Kreisau als Symbol für den Neubeginn

Kreisau als Symbol für den Neubeginn

© Artur Klose - Wikimedia Commons

Als die Mauer am 9. November 1989 fiel, besuchte Helmut Kohl im Rahmen eines Staatsbesuchs Polen. Der Bundeskanzler unterbrach den Besuch angesichts des unfassbaren Ereignisses und kehrt kurz darauf wieder nach Polen zurück, um mit Premierminister Tadeusz Mazowiecki am 12. November 1989 auf dem Hof des Gutes in Kreisau eine Messe zu feiern. Tadeusz Mazowiecki, der erste nichtkommunistische Premierminister Polens nach Ende des Zweiten Weltkriegs, und der Bundeskanzler tauschten drei Tage nach dem Fall der Berliner Mauer während des Gottesdienstes den Friedensgruß aus – ein wichtiges Symbol für deutsch-polnische Aussöhnung nach 1945.

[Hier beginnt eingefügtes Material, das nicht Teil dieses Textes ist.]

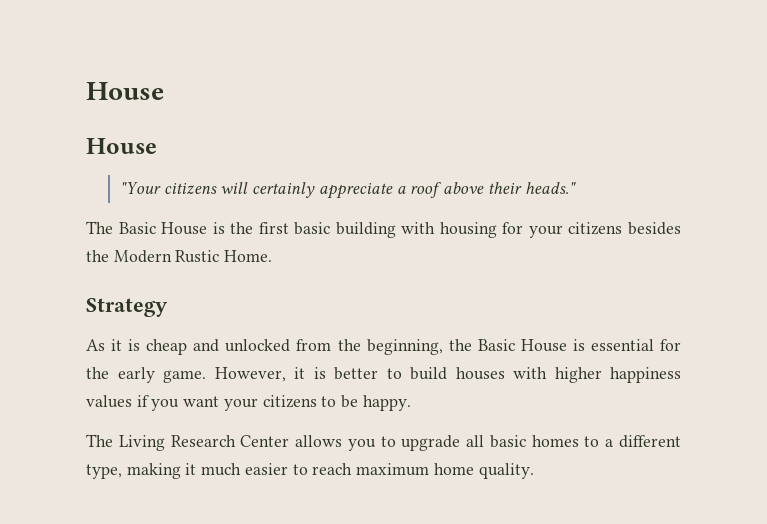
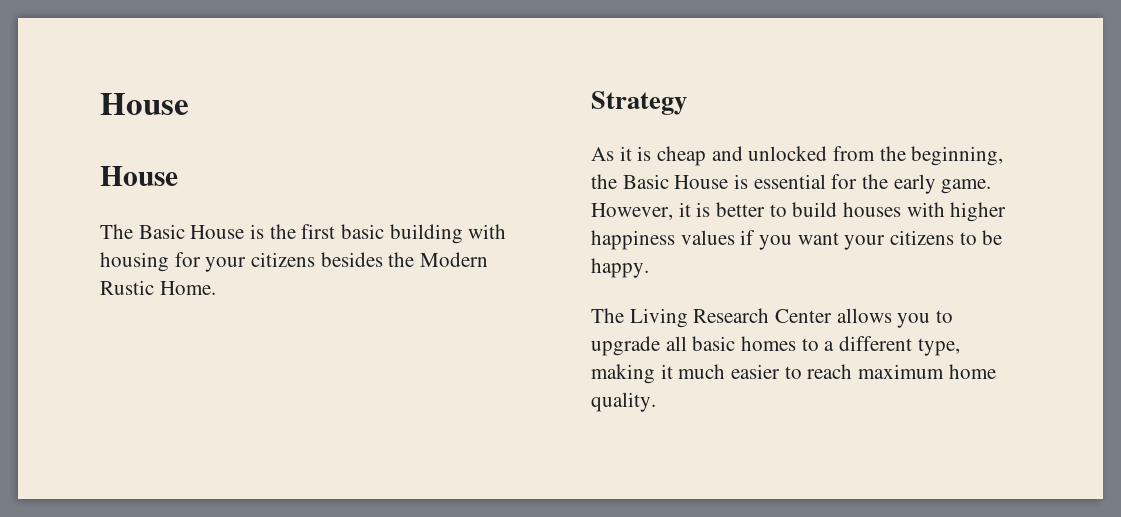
- "Your citizens will certainly appreciate a roof above their heads."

Zunächst war weder eine Teilnahme Mazowieckis noch der Ort Kreisau für den Gottesdienst im geplant. Vielmehr hatte sich Helmut Kohl im Rahmen des Staatsbesuchs mit Vertreter*innen der deutschen Minderheit treffen wollen. Dieses Treffen sollte auf Einladung des Oppelner Bischofs Alfons Nossol mit einem Gottesdienst in deutscher Sprache auf dem Sankt Annaberg stattfinden. Das Vorhaben löste eine erbitterte Kontroverse aus. Ein Treffen des Bundeskanzlers mit Vertreter*innen der offiziell gar nicht existierenden deutschen Minderheit galt vielen als Provokation – zumal an diesem Ort. Mazowiecki schlug vor, den Gottesdienst nicht auf dem Berg in Oberschlesien, sondern auf dem Gelände des ehemaligen Guts der Moltkes in Niederschlesien zu feiern. Helmut Kohl akzeptierte sofort, zumal nun beide Regierungschefs an der Messe teilnehmen wollten. Die Ortswahl war alles andere als zufällig: Tadeusz Mazowiecki war bereits in den 70er Jahren auf Kreisau und den Kreisauer Kreis aufmerksam geworden – bei der Beschäftigung mit den „anderen Deutschen“. So führte ausgerechnet die Auseinandersetzung um den Sankt Annaberg über das europäische Vermächtnis des Kreisauer Kreises zu einer symbolträchtigen (bundes)deutsch-polnischen Annäherung. Die Teilnahme der beiden Regierungschefs an der Messe war ein starkes Symbol der gewachsenen Aussöhnung zwischen der Bundesrepublik Deutschland und Polen, ein Versprechen für ein erneuertes Verhältnis der beiden Staaten zu einander gegeben. Im Nachgang zur gemeinsamen Messe und dem Staatsbesuch erklärten beide Regierungen, den Aufbau einer Jugendbegegnungsstätte in Kreisau finanziell unterstützen zu wollen.